_SUPPLIED DATA_.
※

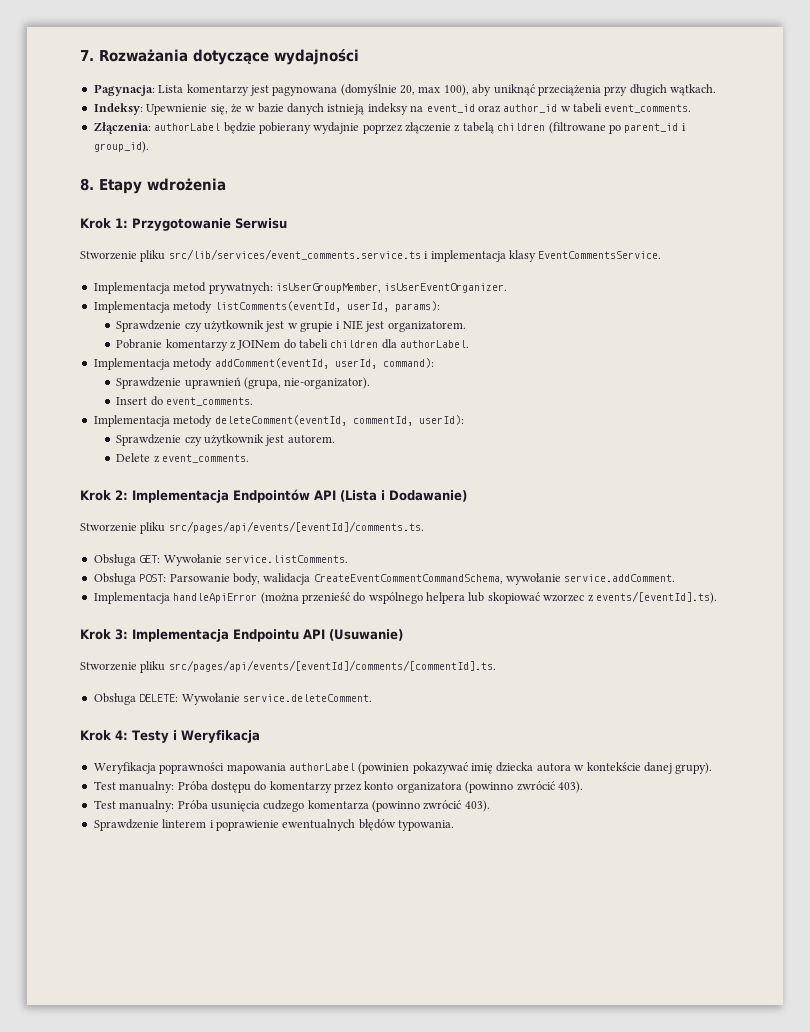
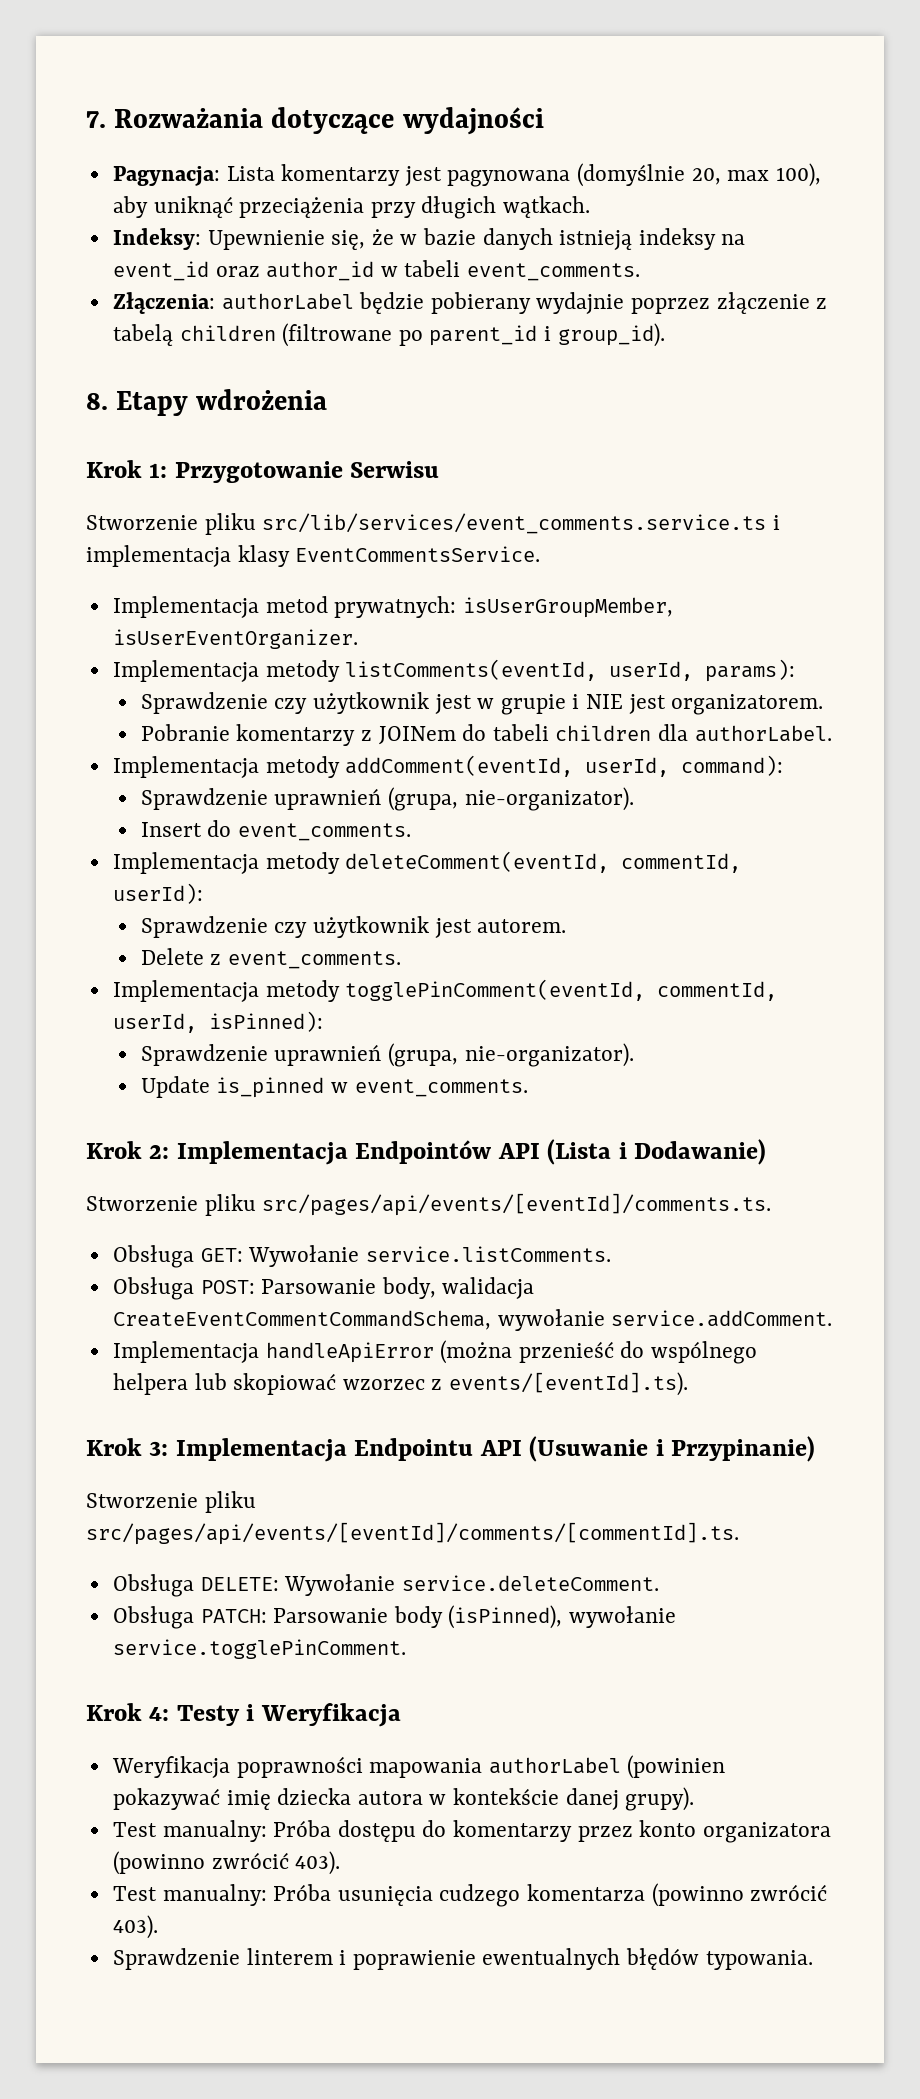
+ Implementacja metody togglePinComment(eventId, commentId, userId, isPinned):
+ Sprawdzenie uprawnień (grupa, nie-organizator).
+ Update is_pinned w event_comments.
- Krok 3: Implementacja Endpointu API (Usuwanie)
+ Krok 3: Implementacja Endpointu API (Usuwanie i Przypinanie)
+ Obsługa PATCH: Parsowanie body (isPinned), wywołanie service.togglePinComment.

※

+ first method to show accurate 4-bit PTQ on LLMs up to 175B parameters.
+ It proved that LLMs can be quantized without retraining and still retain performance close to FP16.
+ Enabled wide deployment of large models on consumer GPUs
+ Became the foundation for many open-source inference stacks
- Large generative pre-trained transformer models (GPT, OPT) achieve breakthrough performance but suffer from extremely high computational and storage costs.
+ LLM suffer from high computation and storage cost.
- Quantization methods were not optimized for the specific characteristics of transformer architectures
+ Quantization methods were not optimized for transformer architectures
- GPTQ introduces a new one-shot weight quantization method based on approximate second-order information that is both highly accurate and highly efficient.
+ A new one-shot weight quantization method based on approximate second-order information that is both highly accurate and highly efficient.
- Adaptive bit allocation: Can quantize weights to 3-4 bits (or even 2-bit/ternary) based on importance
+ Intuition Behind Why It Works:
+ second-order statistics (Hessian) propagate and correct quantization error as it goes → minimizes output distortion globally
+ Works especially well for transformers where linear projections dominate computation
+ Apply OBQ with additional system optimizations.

※

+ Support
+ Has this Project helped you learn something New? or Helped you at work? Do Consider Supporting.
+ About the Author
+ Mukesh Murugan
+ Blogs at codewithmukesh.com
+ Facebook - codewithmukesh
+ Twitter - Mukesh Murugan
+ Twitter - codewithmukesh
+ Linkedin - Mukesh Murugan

※

_PROBLEM DETAILS_.
Search the entries for the word "architectures" and copy every line that has it.

_WRITTEN SOLUTION_.
- Quantization methods were not optimized for the specific characteristics of transformer architectures
+ Quantization methods were not optimized for transformer architectures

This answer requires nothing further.